Portanto… cof! cof! Maldito sejas tu, ô Cupido! E malditas sejam vocês, ô, indecorosas portas sem trava! Tsc! Um dia ainda me vingarei de vocês.
— Pelo menos cê tem uma forma decente — disse, avaliando o lindo rosto de Rebecca. — O conteúdo, por outro lado…
— Hum? — Vendo aquela cara de paisagem, decidi que era melhor não perder mais tempo com essa preocupante situação que se tornou a minha vida amorosa. Sempre se pode ir comprar um cigarro, afinal.
Neste exato momento eu estava arrumando a cama, enquanto Rebecca se trocava no banheiro. Foi aí que um som ruidoso desorientou meus pensamentos.

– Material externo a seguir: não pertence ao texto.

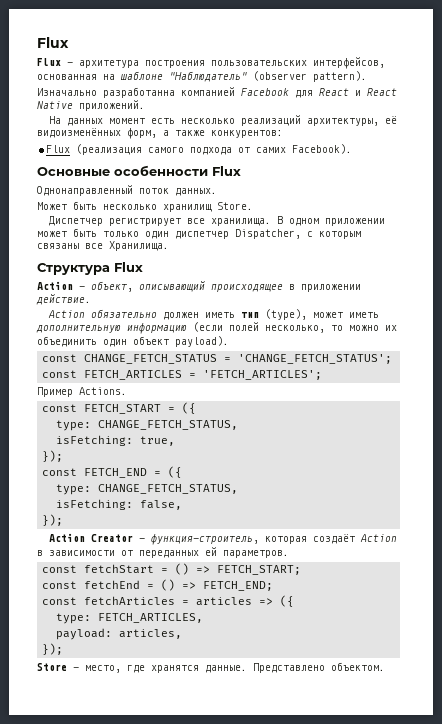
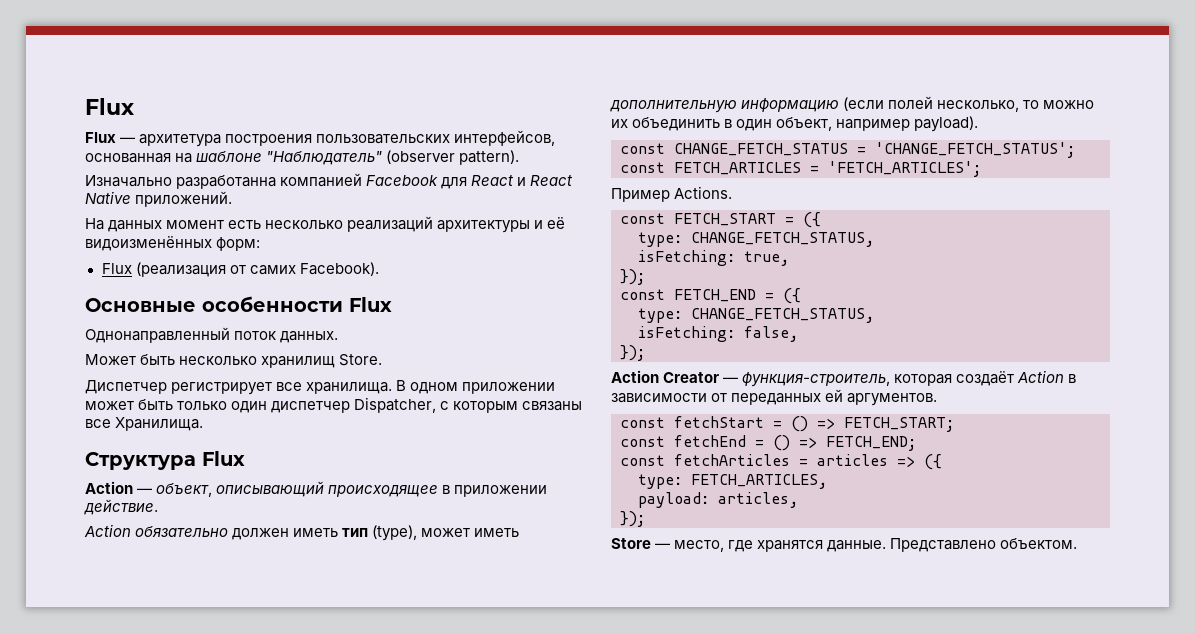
- На данных момент есть несколько реализаций архитектуры, её видоизменённых форм, а также конкурентов:
+ На данных момент есть несколько реализаций архитектуры и её видоизменённых форм:
- Flux (реализация самого подхода от самих Facebook).
+ Flux (реализация от самих Facebook).
- Action обязательно должен иметь тип (type), может иметь дополнительную информацию (если полей несколько, то можно их объединить один объект payload).
+ Action обязательно должен иметь тип (type), может иметь дополнительную информацию (если полей несколько, то можно их объединить в один объект, например payload).
- Action Creator — функция-строитель, которая создаёт Action в зависимости от переданных ей параметров.
+ Action Creator — функция-строитель, которая создаёт Action в зависимости от переданных ей аргументов.

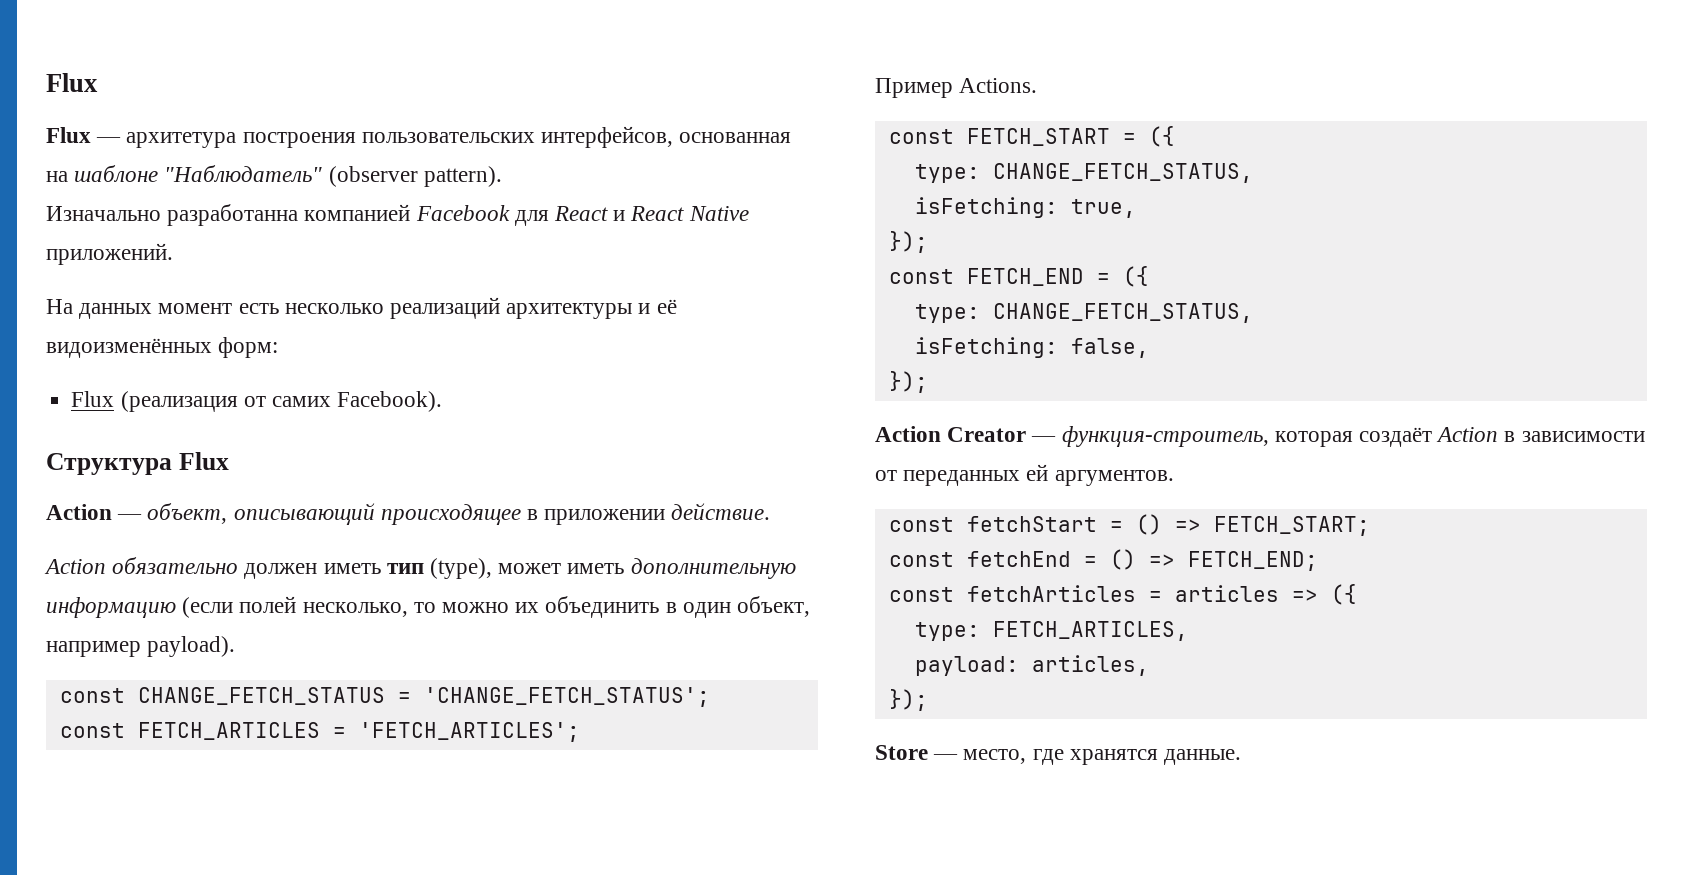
- Основные особенности Flux
- Однонаправленный поток данных.
- Может быть несколько хранилищ Store.
- Диспетчер регистрирует все хранилища. В одном приложении может быть только один диспетчер Dispatcher, с которым связаны все Хранилища.
- Представлено объектом.

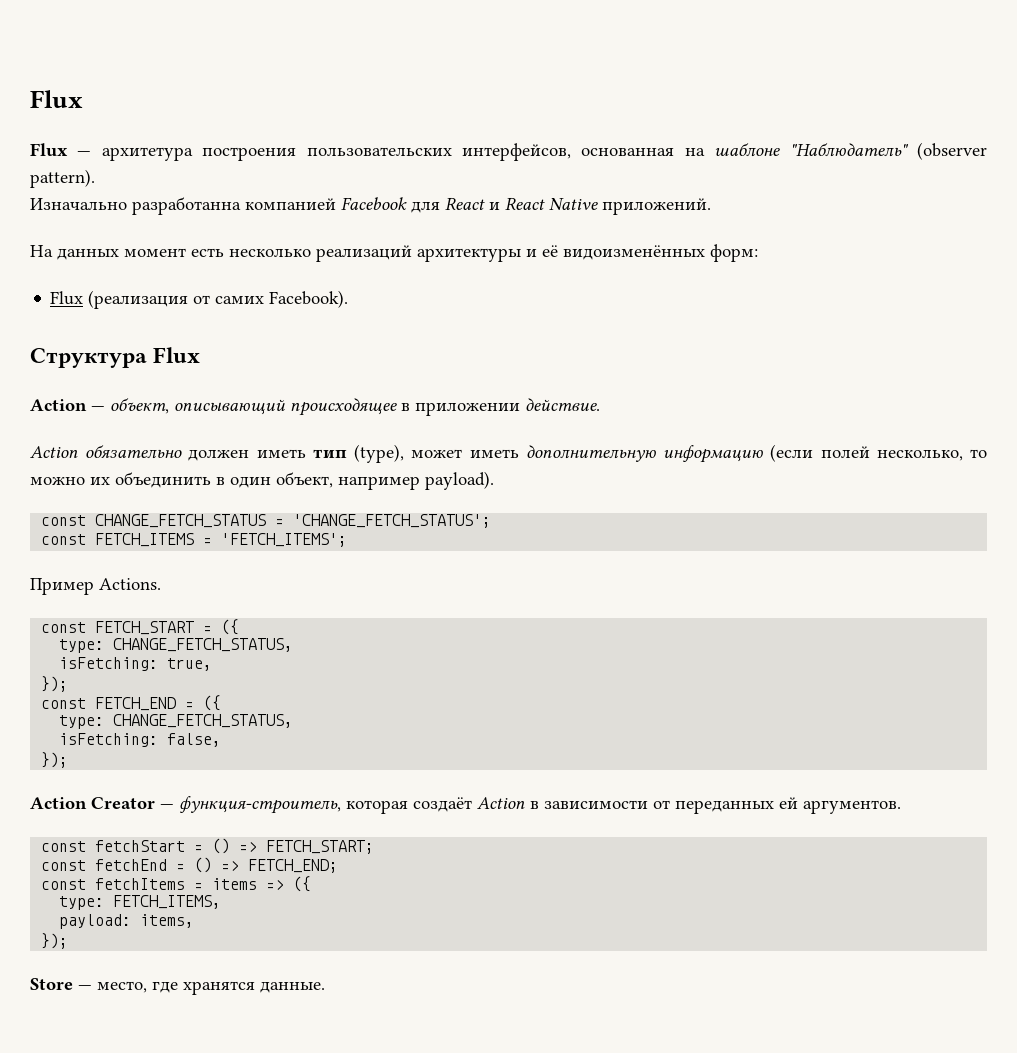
- const FETCH_ARTICLES = 'FETCH_ARTICLES';
+ const FETCH_ITEMS = 'FETCH_ITEMS';
- const fetchArticles = articles => ({
+ const fetchItems = items => ({
- type: FETCH_ARTICLES,
+ type: FETCH_ITEMS,
- payload: articles,
+ payload: items,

— Lorde Conselheiro, Lorde Conselheiro! Venha rápido! — Escutando aquela voz aguda e desengonçada do balofo burocrata, decidi correr rapidamente até a cozinha.
— Aqui, Lorde Conselheiro! Na estalagem do lado! — chamou o gordo.
Estalagem do lado…? Pera, não era lá que estavam os guardas?
Como um relâmpago em noite de tempestade, eu me apressei para averiguar. Mas chegando lá me deparei com uma situação bizarra, que fugia completamente do que pensei. Isso pra dizer o mínimo!
Não tinha ninguém lá. Comentei isso em voz alta com o balofo garrafão.
— Sim, Lorde Pedro, todos os guardas sumiram!
— Mas pra onde eles foram? Será que alguém os assassinou e escondeu os corpos? — indaguei.
Mas Cornelius respondeu com um aceno de cabeça negativo. Fiquei surpreso e ele então apontou para o pedaço de papel deixado em cima da recepção. Eu o peguei com cuidado.
No papelzinho tava escrito o seguinte:
“Caro Lorde Conselheiro, queridíssimo senhor Oficial da Prefeitura,
Eu, Juquinha, capitão encarregado do 10º pelotão da guarda de Gloomer, peço demissão do meu serviço. A apresentação do Lorde ontem me deixou impressionado e eu agora desejo me tornar um engenheiro de muros!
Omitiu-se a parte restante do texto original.